- _Supplied records_:
────

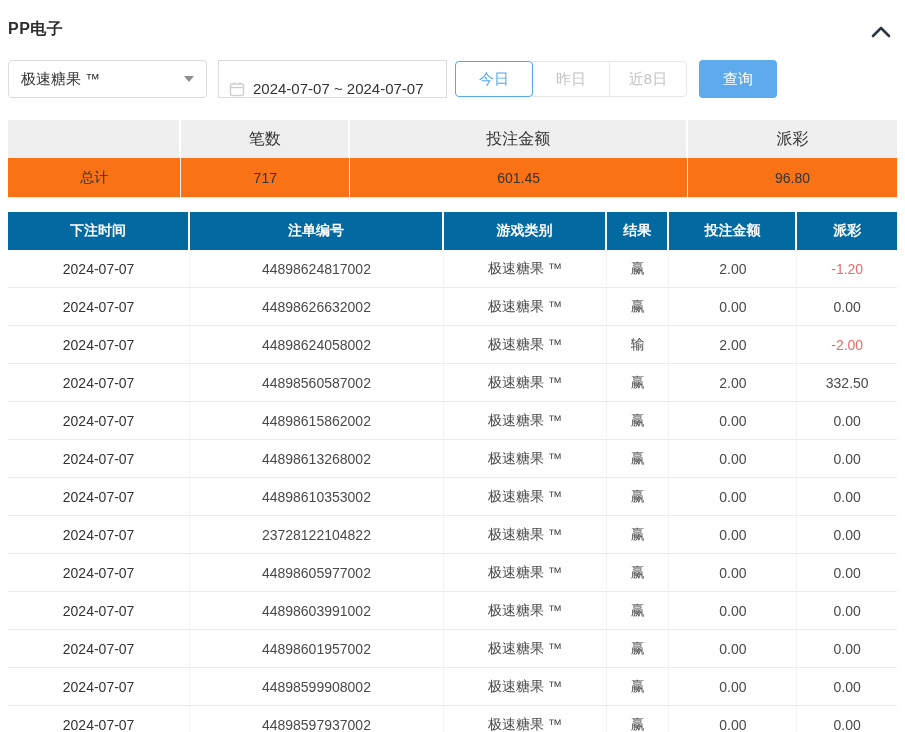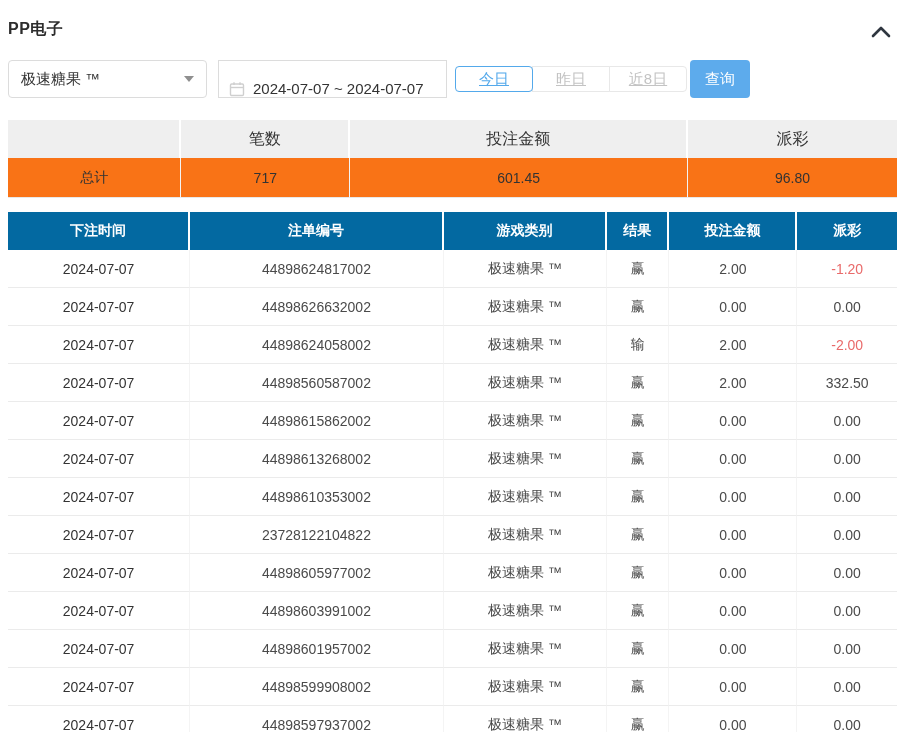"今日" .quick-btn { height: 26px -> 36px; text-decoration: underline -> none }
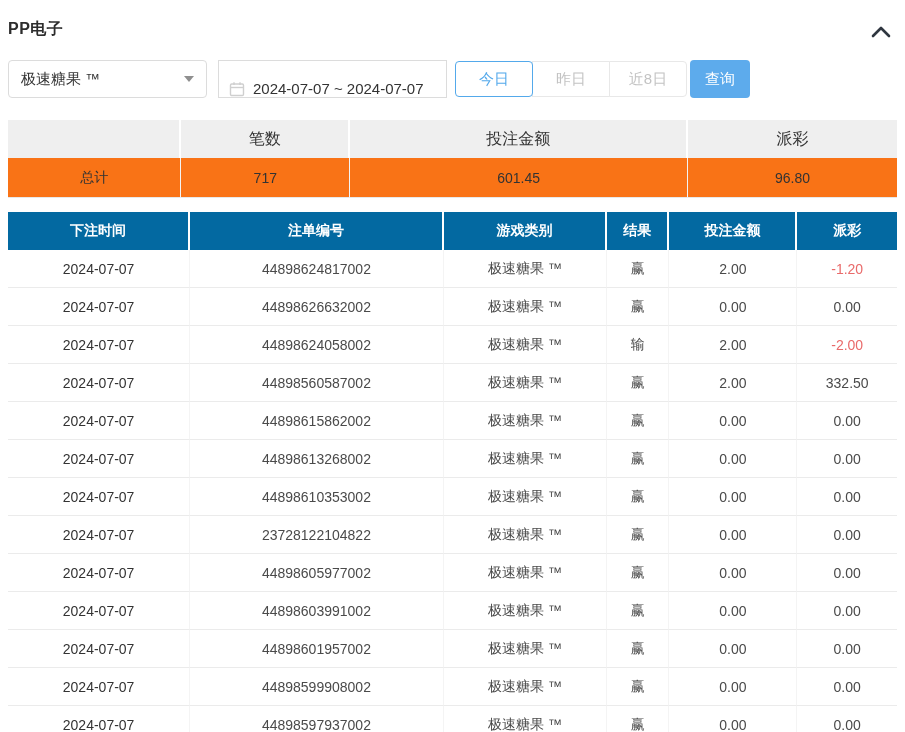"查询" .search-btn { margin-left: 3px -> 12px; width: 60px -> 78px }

────

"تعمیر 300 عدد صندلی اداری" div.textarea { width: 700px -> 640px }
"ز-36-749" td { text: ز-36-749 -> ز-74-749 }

────

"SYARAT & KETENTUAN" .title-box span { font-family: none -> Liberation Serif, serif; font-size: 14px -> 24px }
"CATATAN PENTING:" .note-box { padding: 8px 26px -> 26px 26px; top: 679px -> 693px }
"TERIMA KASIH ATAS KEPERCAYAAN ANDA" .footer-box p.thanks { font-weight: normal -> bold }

────

- _What is being asked_:
Lines containing the word "font": copy every one of them from the records above.

- _Result of this exercise_:
"SYARAT & KETENTUAN" .title-box span { font-family: none -> Liberation Serif, serif; font-size: 14px -> 24px }
"TERIMA KASIH ATAS KEPERCAYAAN ANDA" .footer-box p.thanks { font-weight: normal -> bold }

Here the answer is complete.